(Exercise data begins)

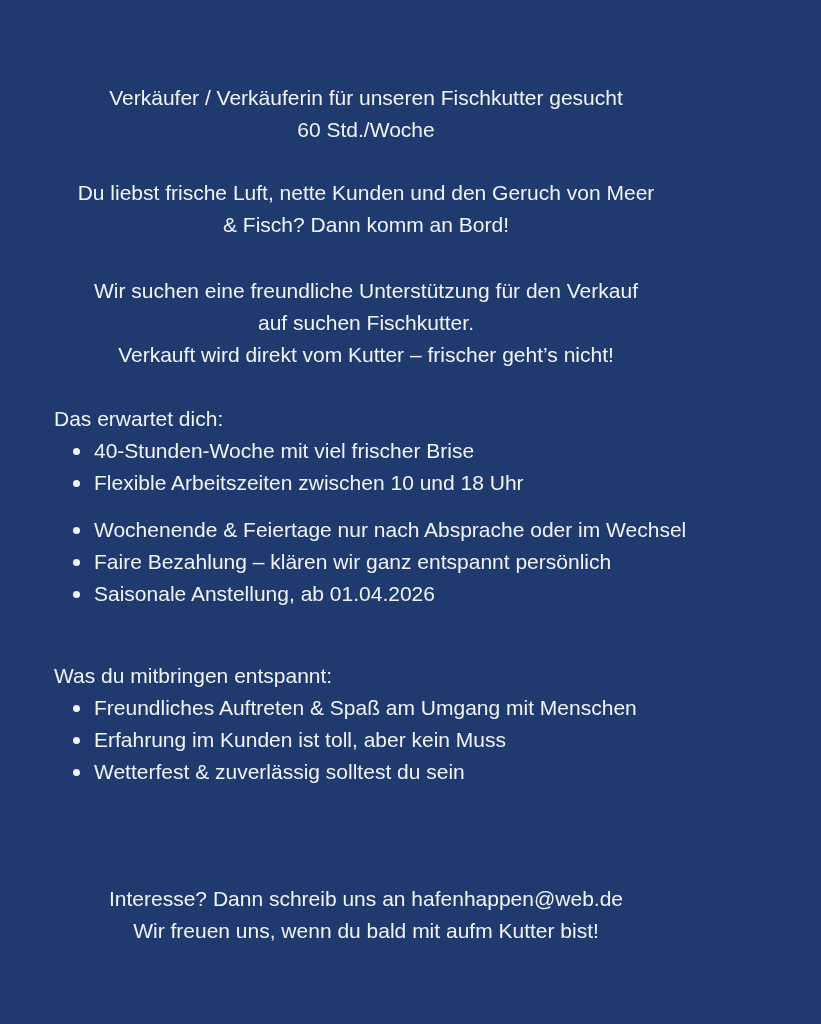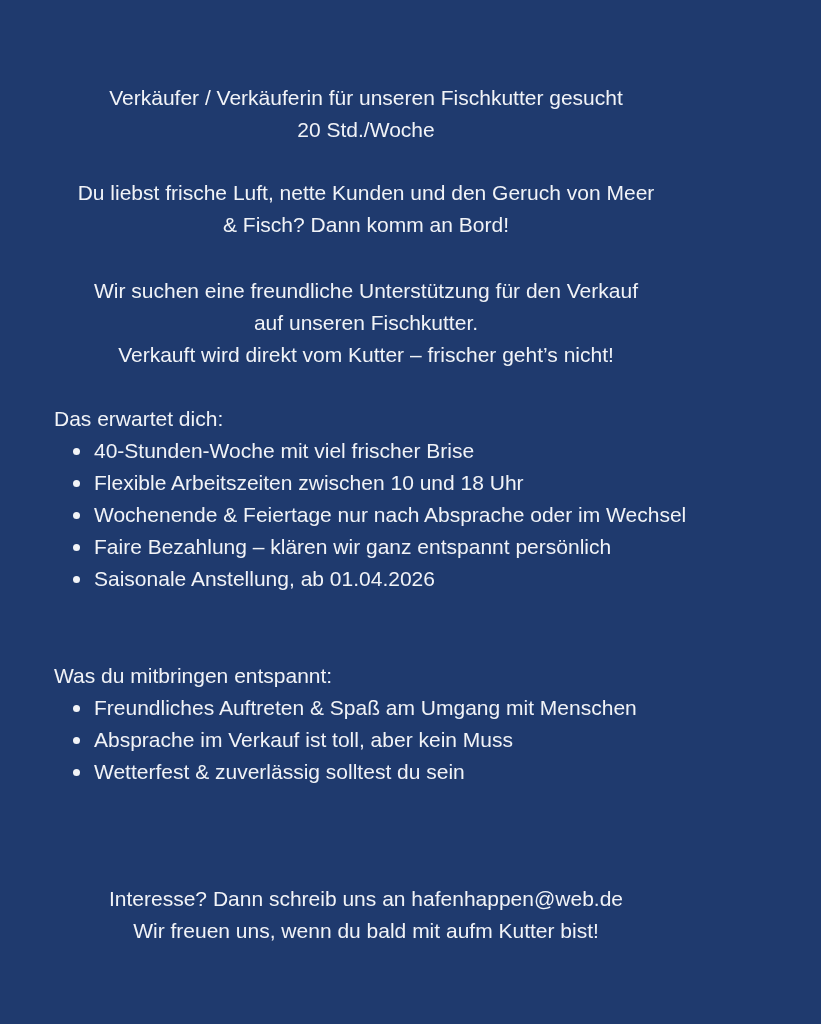--- a/index.html
+++ b/index.html
@@ -39,7 +39,7 @@
 
   <div class="center" style="top:82px;">
     <span class="line">Verkäufer / Verkäuferin für unseren Fischkutter gesucht</span>
-    <span class="line">20 Std./Woche</span>
+    <span class="line">60 Std./Woche</span>
   </div>
 
   <div class="center" style="top:177px;">

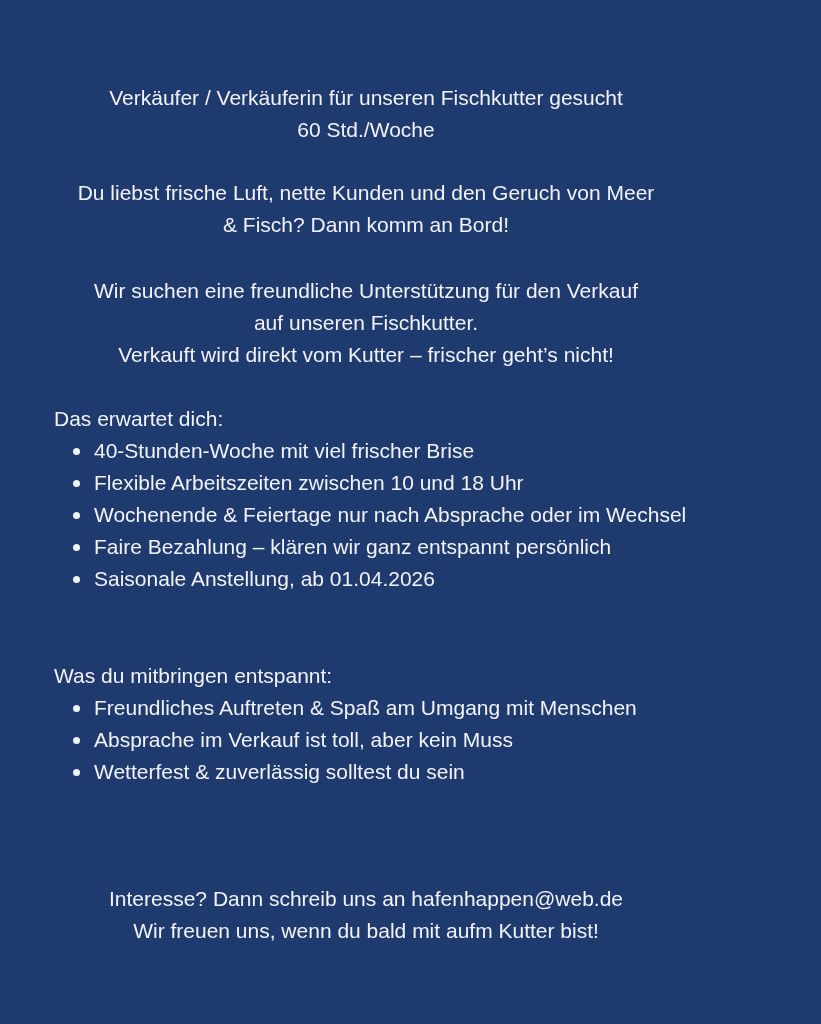--- a/index.html
+++ b/index.html
@@ -49,7 +49,7 @@
 
   <div class="center" style="top:275px;">
     <span class="line">Wir suchen eine freundliche Unterstützung für den Verkauf</span>
-    <span class="line">auf unseren Fischkutter.</span>
+    <span class="line">auf suchen Fischkutter.</span>
     <span class="line">Verkauft wird direkt vom Kutter – frischer geht’s nicht!</span>
   </div>
 

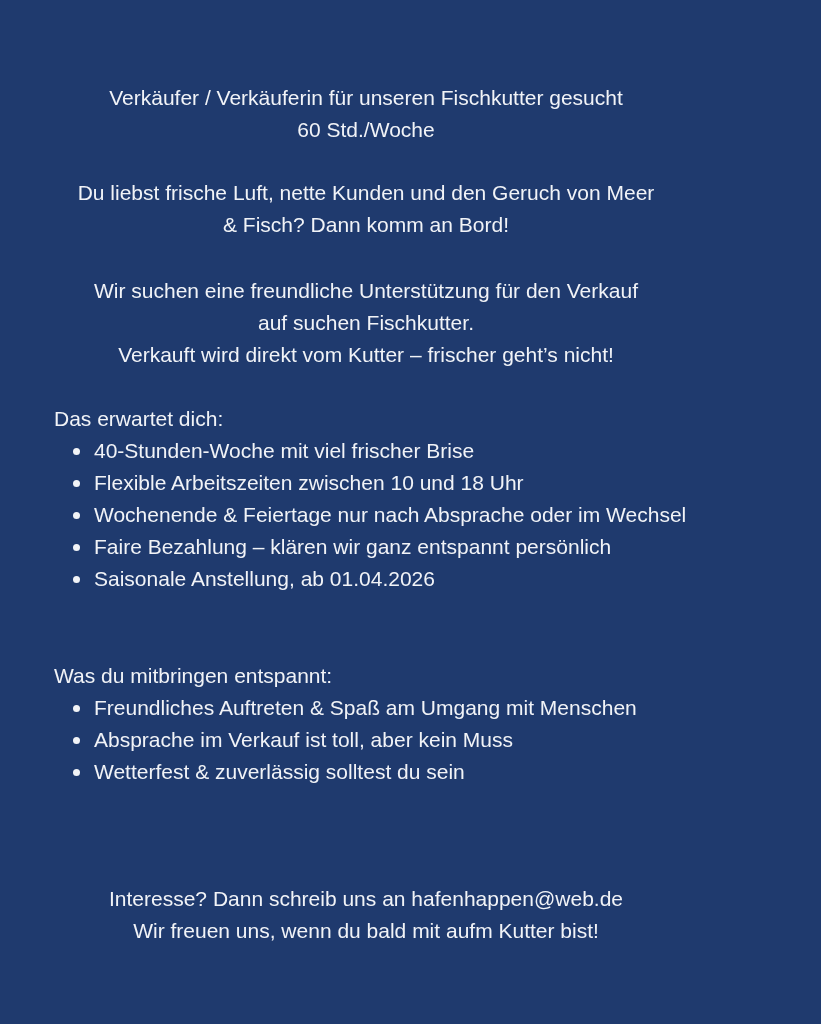--- a/index.html
+++ b/index.html
@@ -58,7 +58,7 @@
     <ul>
       <li>40-Stunden-Woche mit viel frischer Brise</li>
       <li>Flexible Arbeitszeiten zwischen 10 und 18 Uhr</li>
-      <li style="width:640px;">Wochenende &amp; Feiertage nur nach Absprache oder im Wechsel</li>
+      <li style="width:640px;margin-top:15px;">Wochenende &amp; Feiertage nur nach Absprache oder im Wechsel</li>
       <li>Faire Bezahlung – klären wir ganz entspannt persönlich</li>
       <li>Saisonale Anstellung, ab 01.04.2026</li>
     </ul>

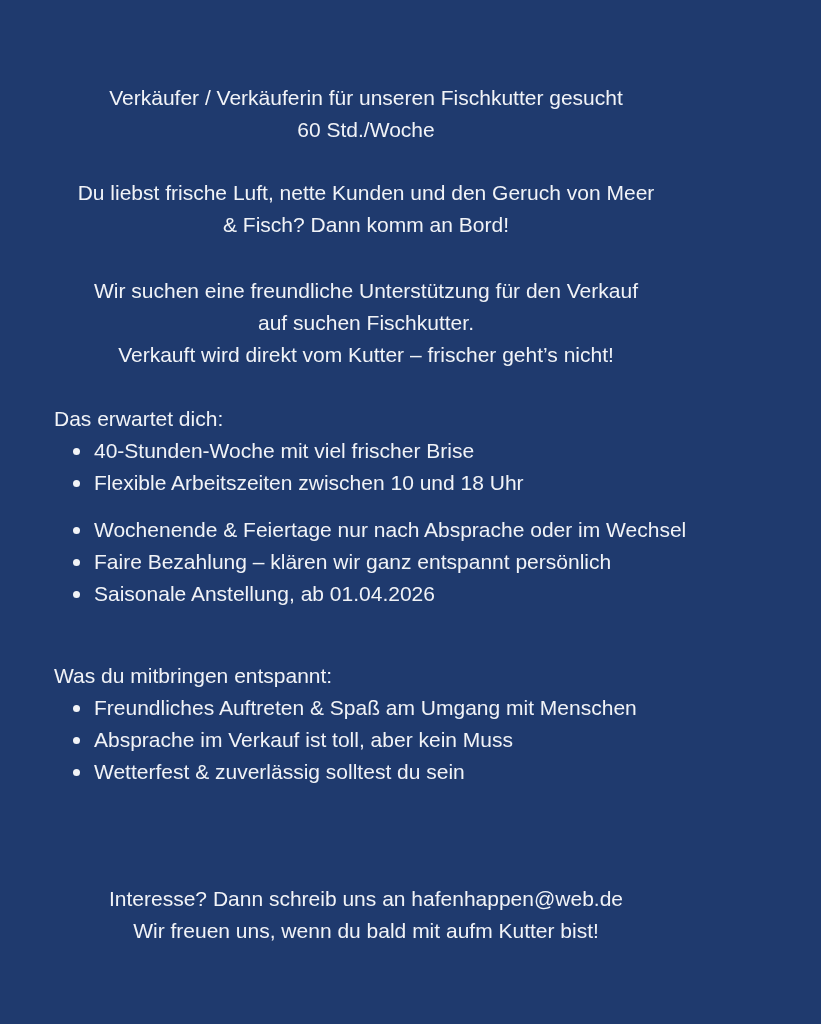--- a/index.html
+++ b/index.html
@@ -68,7 +68,7 @@
     <span class="heading">Was du mitbringen entspannt:</span>
     <ul>
       <li>Freundliches Auftreten &amp; Spaß am Umgang mit Menschen</li>
-      <li>Absprache im Verkauf ist toll, aber kein Muss</li>
+      <li>Erfahrung im Kunden ist toll, aber kein Muss</li>
       <li>Wetterfest &amp; zuverlässig solltest du sein</li>
     </ul>
   </div>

(Exercise data ends)

-- What is needed --
Go through the listing above and copy each line in which the string "Absprache" is found.

-- Solution to the problem --
-      <li style="width:640px;">Wochenende &amp; Feiertage nur nach Absprache oder im Wechsel</li>
+      <li style="width:640px;margin-top:15px;">Wochenende &amp; Feiertage nur nach Absprache oder im Wechsel</li>
-      <li>Absprache im Verkauf ist toll, aber kein Muss</li>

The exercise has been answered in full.